Every line of the data below must be output exactly, with images left out.

───── Task material

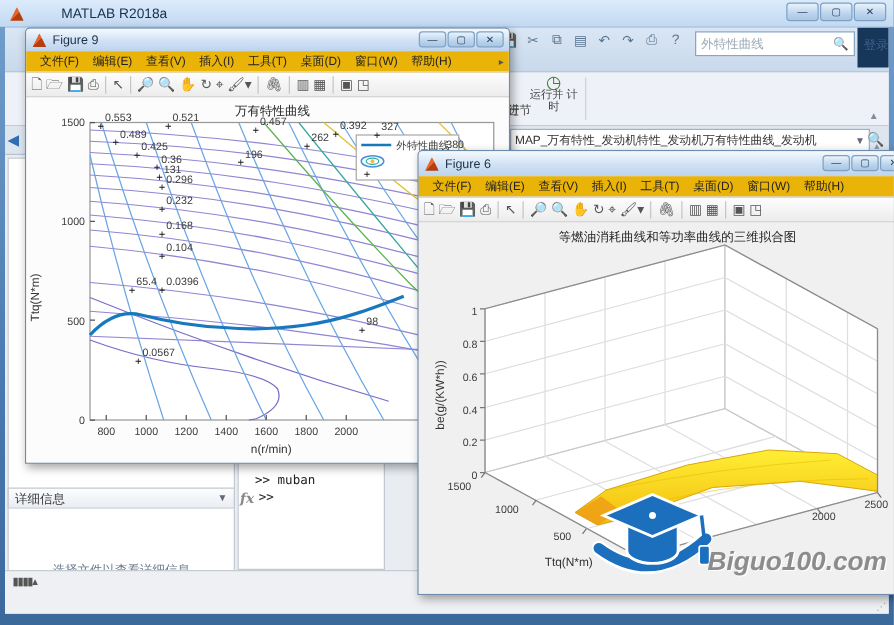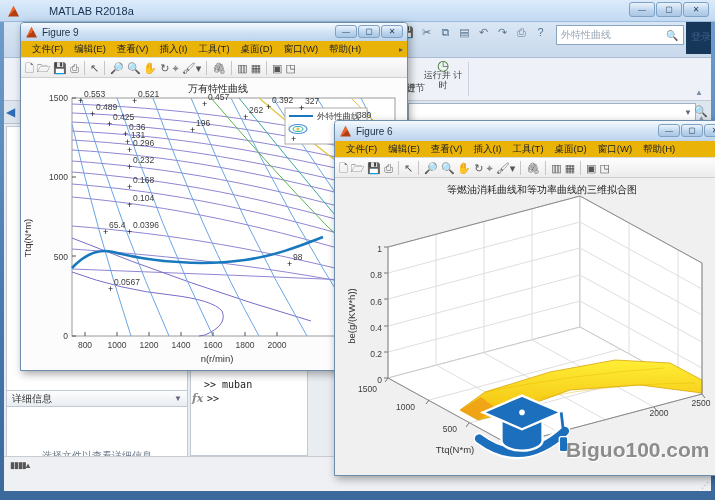--- a/index.html
+++ b/index.html
@@ -68,21 +68,21 @@
   .tb-sep { width:1px; height:14px; background:#c6c6c6; margin:0 2px; }
   .figcanvas { position:relative; background:#fcfcfc; }
   svg text { font-family:"Liberation Sans", sans-serif; font-size:8.5px; fill:#3c3c3c; }
   svg text.pt { font-size:10px; fill:#222; }
   svg text.axl { font-size:9.5px; fill:#333; }
   svg text.mk { font-size:9px; fill:#111; }
 
   
   .watermark { position:absolute; left:474px; top:390px; width:240px; height:84px; z-index:40; pointer-events:none; }
   .wm-cn { position:absolute; left:88px; top:8px; font-size:35px; font-weight:bold; font-style:italic; color:#1b6fbc; letter-spacing:1px; text-shadow:1px 1px 0 #fff,-1px -1px 0 #fff,1px -1px 0 #fff,-1px 1px 0 #fff; white-space:nowrap; }
-  .wm-en { position:absolute; left:92px; top:48px; font-size:21px; font-weight:bold; color:#8c8c8c; text-shadow:1px 1px 0 #fff; white-space:nowrap; }
+  .wm-en { position:absolute; left:92px; top:48px; font-size:21px; font-weight:bold; font-style:italic; color:#8c8c8c; text-shadow:1px 1px 0 #fff; white-space:nowrap; }
 </style>
 </head>
 <body>
 
 <div class="stage">
 
   <div class="frame">
     <div class="titlebar">
       <span class="mlogo"></span>
       <span class="ttl">MATLAB R2018a</span>
@@ -120,20 +120,21 @@
           <div class="clk">◷</div>
           <div>运行并 计时</div>
         </div>
         <div class="ribbon-sep"></div>
         <span class="collapse-chv">▲</span>
       </div>
 
       <div class="addrbar">
         <span class="backarrow">◀</span>
         <div class="pathfield">
+          <span>MAP_万有特性_发动机特性_发动机万有特性曲线_发动机</span>
           <span class="caret">▼</span>
         </div>
         <span class="addr-search">🔍</span>
       </div>
 
       <div class="leftcol"></div>
       <div class="details-hdr">
         <span>详细信息</span>
         <span class="chev">▼</span>
       </div>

──────────

▶ [Expected answer]
--- a/index.html
+++ b/index.html
@@ -68,21 +68,21 @@
   .tb-sep { width:1px; height:14px; background:#c6c6c6; margin:0 2px; }
   .figcanvas { position:relative; background:#fcfcfc; }
   svg text { font-family:"Liberation Sans", sans-serif; font-size:8.5px; fill:#3c3c3c; }
   svg text.pt { font-size:10px; fill:#222; }
   svg text.axl { font-size:9.5px; fill:#333; }
   svg text.mk { font-size:9px; fill:#111; }
 
   
   .watermark { position:absolute; left:474px; top:390px; width:240px; height:84px; z-index:40; pointer-events:none; }
   .wm-cn { position:absolute; left:88px; top:8px; font-size:35px; font-weight:bold; font-style:italic; color:#1b6fbc; letter-spacing:1px; text-shadow:1px 1px 0 #fff,-1px -1px 0 #fff,1px -1px 0 #fff,-1px 1px 0 #fff; white-space:nowrap; }
-  .wm-en { position:absolute; left:92px; top:48px; font-size:21px; font-weight:bold; color:#8c8c8c; text-shadow:1px 1px 0 #fff; white-space:nowrap; }
+  .wm-en { position:absolute; left:92px; top:48px; font-size:21px; font-weight:bold; font-style:italic; color:#8c8c8c; text-shadow:1px 1px 0 #fff; white-space:nowrap; }
 </style>
 </head>
 <body>
 
 <div class="stage">
 
   <div class="frame">
     <div class="titlebar">
       <span class="mlogo"></span>
       <span class="ttl">MATLAB R2018a</span>
@@ -120,20 +120,21 @@
           <div class="clk">◷</div>
           <div>运行并 计时</div>
         </div>
         <div class="ribbon-sep"></div>
         <span class="collapse-chv">▲</span>
       </div>
 
       <div class="addrbar">
         <span class="backarrow">◀</span>
         <div class="pathfield">
+          <span>MAP_万有特性_发动机特性_发动机万有特性曲线_发动机</span>
           <span class="caret">▼</span>
         </div>
         <span class="addr-search">🔍</span>
       </div>
 
       <div class="leftcol"></div>
       <div class="details-hdr">
         <span>详细信息</span>
         <span class="chev">▼</span>
       </div>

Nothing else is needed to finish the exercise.